L’idée est venue à Alain Ducasse qui au Château de Versailles pour le restaurant Ore, l’une de ses plus récentes initiatives, a imaginé une carte structurée et servie selon le cérémonial du Roi Soleil Invité à Turin pour organiser le dîner le plus important de la deuxième édition de Très bien, les cinq jours célébrant la culture et la gastronomie piémontaises, notait : « Ici vous avez la Reggia di Venaria, un petit Versailles, pourquoi ne pas en profiter pour une soirée avec toute la splendeur de l’époque : la scénographie, les intermèdes musicaux, les apparaissant. Mais, bien sûr, « en contemporaine », dans une interprétation contemporaine ».
Et donc la semaine dernière, avec 120 invités en attente, je me suis assis sous les stucs de la Galerie Diana de la Reggia, née à la fin du XVIIe siècle pour les plaisirs de chasse de Carlo Emanuele II de Savoie, pour participer au « Dîner du temps« . Une provocation »ElectroPastics”Créé par Samuel Romano, de la Subsonica, élaborant des compositions de Vivaldi. En redingote noire sur la console, aux lumières stroboscopiques pulsantes, rythment les intermèdes de la soprano et des danseurs, il met en scène le Jeu du temps recherché, ou l’inconnu de l’absence d’un hôte à sa propre invitation. Solution du mystère ludique : la magie du dîner et de la scène suspend le passage des heures pour les convives.
Pendant ce temps, dans les entreacts, se déroulait le très attendu dîner à quatre mains « évolutif » : ceux des 19 étoiles Michelin, Alain Ducasseà la tête d’un groupe qui contrôle 20 restaurants et 1 400 salariés dans le monde, et ceux de Davide Oldani, il y a vingt ans son apprenti dans les cuisines de l’Hôtel de Paris à Monte-Carlo, aujourd’hui l’un des chefs de référence de la haute cuisine italienne. Un hommage de l’élève à l’enseignant, une reconnaissance de l’enseignant à l’élève.
Aux tables, parmi les convives, quelques présences emblématiques des saveurs turinoises : Giuseppe Lavazzacafé et Guido Gobino, le chocolat. Et de la gastronomie mondiale : Ferran Adria Et Luis Andoni Aduriz.

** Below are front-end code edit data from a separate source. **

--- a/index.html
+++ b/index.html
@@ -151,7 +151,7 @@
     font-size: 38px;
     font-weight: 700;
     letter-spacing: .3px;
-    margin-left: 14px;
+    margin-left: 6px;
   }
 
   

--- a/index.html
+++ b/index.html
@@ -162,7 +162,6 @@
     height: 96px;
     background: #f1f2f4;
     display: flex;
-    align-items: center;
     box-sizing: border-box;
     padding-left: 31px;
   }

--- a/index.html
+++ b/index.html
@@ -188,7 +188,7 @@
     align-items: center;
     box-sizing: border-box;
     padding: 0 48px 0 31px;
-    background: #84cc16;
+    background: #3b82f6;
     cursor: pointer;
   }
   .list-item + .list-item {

Ligne de départ : Alain Ducasse. « Daurade de Noirmoutier poêlée, carottes d’Allones, soucis », un ceviche moderne et une leçon : trois ingrédients parfaits suffisent pour faire un plat parfait. Poisson croustillant, carottes sucrées, souci épicé.
Davide Oldani : « Truffe blanche, sauce aux morilles, compote de myrtilles, chapelure, riz ». La truffe est aromatique, les morilles sont crémeuses et terreuses, les gouttes de myrtille sont acidulées, les miettes sont croquantes et les haricots sont parfaitement cuits.
Ducasse : « Veau « grain de soie » grillé, chou vert, piment doux, houblon ». Un veau « haute couture », élevé dans les Pyrénées, tendre mais compact, chou et houblon fumé au gril avec une pointe d’amertume très actuelle.
Oldani : « Mou, chocolat et or » : désormais un classique très gourmand, désirable de tous les instants.
Dans les verres, le Piémont et le Champagne du producteur Alberto Massucco, qui, souhaitant à tout prix signer un Champagne à son nom, rachète un vignoble à Reims. « Bravo », dirait Ducasse.
Le vrai plaisir ? Pour moi un dîner où le faste n’a pas troublé le plaisir. Et je crois que même les stucs et les voûtes de la Diana Gallery ont hâte de renouveler l’expérience.